┌─ Supplied material

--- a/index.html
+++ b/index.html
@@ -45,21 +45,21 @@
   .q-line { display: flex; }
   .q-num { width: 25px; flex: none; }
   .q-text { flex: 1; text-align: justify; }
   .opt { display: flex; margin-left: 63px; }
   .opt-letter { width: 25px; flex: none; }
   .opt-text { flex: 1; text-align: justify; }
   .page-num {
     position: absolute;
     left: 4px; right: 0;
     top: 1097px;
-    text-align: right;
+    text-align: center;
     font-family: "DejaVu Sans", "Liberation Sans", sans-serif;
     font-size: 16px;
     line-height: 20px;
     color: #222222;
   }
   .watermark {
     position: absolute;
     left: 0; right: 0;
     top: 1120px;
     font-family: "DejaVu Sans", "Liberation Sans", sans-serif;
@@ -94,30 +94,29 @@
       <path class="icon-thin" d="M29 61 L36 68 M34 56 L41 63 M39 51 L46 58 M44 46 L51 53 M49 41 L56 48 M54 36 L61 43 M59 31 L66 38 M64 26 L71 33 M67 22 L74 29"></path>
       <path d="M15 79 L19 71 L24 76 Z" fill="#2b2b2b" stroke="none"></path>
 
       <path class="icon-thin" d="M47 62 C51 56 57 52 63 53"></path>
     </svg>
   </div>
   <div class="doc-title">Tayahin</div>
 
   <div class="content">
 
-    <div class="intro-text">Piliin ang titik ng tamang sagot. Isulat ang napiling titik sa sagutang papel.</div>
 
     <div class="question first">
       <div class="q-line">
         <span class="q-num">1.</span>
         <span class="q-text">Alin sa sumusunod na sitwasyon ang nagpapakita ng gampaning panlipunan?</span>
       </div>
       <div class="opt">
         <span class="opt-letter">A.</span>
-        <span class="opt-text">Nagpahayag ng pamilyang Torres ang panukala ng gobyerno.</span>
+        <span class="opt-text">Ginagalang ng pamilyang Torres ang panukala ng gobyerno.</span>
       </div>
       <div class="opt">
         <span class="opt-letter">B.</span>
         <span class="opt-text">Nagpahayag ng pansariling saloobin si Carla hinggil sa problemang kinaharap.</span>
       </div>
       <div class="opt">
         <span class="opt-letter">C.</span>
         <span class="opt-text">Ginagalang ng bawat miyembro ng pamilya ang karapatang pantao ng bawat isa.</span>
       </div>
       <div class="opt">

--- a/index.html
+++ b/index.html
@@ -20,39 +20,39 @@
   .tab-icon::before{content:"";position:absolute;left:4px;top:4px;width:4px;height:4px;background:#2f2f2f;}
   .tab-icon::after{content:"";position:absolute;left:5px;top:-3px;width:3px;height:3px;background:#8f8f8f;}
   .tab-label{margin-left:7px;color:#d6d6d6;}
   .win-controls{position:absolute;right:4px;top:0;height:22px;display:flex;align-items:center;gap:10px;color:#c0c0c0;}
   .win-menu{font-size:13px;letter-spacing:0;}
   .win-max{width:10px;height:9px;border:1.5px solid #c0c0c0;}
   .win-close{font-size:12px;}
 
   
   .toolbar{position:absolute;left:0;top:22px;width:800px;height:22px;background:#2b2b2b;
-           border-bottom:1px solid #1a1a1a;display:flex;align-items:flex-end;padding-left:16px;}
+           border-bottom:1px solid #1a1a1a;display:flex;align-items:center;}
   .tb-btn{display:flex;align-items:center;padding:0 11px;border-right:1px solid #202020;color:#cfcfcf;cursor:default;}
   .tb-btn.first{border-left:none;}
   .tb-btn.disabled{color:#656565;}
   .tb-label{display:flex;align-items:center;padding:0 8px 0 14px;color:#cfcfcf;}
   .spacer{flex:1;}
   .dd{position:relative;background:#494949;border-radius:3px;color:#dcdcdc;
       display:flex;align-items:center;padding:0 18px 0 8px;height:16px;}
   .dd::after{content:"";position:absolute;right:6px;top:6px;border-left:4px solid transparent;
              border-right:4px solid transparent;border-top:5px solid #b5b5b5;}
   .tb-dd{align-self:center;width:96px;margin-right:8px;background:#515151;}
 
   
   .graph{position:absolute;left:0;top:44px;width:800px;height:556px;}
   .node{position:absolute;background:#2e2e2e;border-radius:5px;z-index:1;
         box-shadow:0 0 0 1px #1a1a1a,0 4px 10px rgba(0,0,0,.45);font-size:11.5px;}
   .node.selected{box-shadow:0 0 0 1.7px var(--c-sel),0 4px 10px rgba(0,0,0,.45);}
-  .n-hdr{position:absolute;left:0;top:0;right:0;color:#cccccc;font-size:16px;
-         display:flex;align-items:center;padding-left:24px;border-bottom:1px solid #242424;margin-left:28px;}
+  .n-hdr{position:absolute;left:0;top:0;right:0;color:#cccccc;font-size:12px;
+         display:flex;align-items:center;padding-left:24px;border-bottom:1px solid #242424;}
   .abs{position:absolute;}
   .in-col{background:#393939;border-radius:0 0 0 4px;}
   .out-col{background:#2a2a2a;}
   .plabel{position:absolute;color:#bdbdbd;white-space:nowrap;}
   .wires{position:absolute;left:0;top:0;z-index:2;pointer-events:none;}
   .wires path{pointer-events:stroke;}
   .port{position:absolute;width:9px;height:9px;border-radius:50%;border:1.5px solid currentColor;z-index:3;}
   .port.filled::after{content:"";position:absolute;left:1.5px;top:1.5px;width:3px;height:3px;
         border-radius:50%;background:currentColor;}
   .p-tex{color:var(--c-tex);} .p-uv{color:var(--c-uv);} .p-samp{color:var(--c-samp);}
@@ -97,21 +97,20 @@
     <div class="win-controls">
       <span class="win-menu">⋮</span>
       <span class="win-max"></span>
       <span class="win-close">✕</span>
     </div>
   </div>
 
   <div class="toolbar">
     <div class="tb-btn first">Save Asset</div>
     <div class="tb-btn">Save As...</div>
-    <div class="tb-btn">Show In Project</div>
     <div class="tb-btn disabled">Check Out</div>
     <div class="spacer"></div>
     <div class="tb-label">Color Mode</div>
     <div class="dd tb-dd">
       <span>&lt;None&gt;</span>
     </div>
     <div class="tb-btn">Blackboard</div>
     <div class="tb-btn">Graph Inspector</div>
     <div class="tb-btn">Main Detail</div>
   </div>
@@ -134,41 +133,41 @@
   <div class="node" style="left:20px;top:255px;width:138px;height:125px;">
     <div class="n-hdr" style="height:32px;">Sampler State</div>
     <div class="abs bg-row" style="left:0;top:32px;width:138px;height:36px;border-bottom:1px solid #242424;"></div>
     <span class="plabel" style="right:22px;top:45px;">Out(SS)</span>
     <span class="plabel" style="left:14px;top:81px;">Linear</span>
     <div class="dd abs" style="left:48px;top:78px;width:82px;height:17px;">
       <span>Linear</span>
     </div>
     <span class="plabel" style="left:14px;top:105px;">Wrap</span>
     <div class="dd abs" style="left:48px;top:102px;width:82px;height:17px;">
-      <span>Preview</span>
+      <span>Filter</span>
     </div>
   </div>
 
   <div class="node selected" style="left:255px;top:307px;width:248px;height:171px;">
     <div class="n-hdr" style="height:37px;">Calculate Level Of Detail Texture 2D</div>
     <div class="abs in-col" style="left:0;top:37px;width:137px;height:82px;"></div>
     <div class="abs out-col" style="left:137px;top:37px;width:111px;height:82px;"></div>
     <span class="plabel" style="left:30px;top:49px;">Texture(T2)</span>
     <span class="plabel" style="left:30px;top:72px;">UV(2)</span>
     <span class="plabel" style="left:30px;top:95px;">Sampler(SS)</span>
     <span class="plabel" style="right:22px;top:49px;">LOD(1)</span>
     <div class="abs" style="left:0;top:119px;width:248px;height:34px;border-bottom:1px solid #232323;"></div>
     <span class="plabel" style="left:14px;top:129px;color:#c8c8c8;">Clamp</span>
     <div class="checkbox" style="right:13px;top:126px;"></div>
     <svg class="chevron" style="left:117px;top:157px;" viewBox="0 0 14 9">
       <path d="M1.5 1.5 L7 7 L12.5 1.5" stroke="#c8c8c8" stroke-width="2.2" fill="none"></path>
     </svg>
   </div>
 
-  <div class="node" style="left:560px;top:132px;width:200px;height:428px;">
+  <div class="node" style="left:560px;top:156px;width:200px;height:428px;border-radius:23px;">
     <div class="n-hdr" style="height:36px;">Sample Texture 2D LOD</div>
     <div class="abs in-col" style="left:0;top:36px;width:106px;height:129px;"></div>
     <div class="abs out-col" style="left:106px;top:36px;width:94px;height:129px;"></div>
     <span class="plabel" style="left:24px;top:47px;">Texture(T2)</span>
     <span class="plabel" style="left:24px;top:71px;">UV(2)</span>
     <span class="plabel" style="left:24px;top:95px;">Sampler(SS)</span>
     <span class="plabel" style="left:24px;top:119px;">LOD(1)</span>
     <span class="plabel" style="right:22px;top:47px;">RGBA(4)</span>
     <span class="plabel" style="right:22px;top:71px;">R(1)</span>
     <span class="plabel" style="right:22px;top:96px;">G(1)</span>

└─

Output the first line of the entries above and every line after it, exactly as written, ending with the line that contains "-94,30 +94,29 @@".

--- a/index.html
+++ b/index.html
@@ -45,21 +45,21 @@
   .q-line { display: flex; }
   .q-num { width: 25px; flex: none; }
   .q-text { flex: 1; text-align: justify; }
   .opt { display: flex; margin-left: 63px; }
   .opt-letter { width: 25px; flex: none; }
   .opt-text { flex: 1; text-align: justify; }
   .page-num {
     position: absolute;
     left: 4px; right: 0;
     top: 1097px;
-    text-align: right;
+    text-align: center;
     font-family: "DejaVu Sans", "Liberation Sans", sans-serif;
     font-size: 16px;
     line-height: 20px;
     color: #222222;
   }
   .watermark {
     position: absolute;
     left: 0; right: 0;
     top: 1120px;
     font-family: "DejaVu Sans", "Liberation Sans", sans-serif;
@@ -94,30 +94,29 @@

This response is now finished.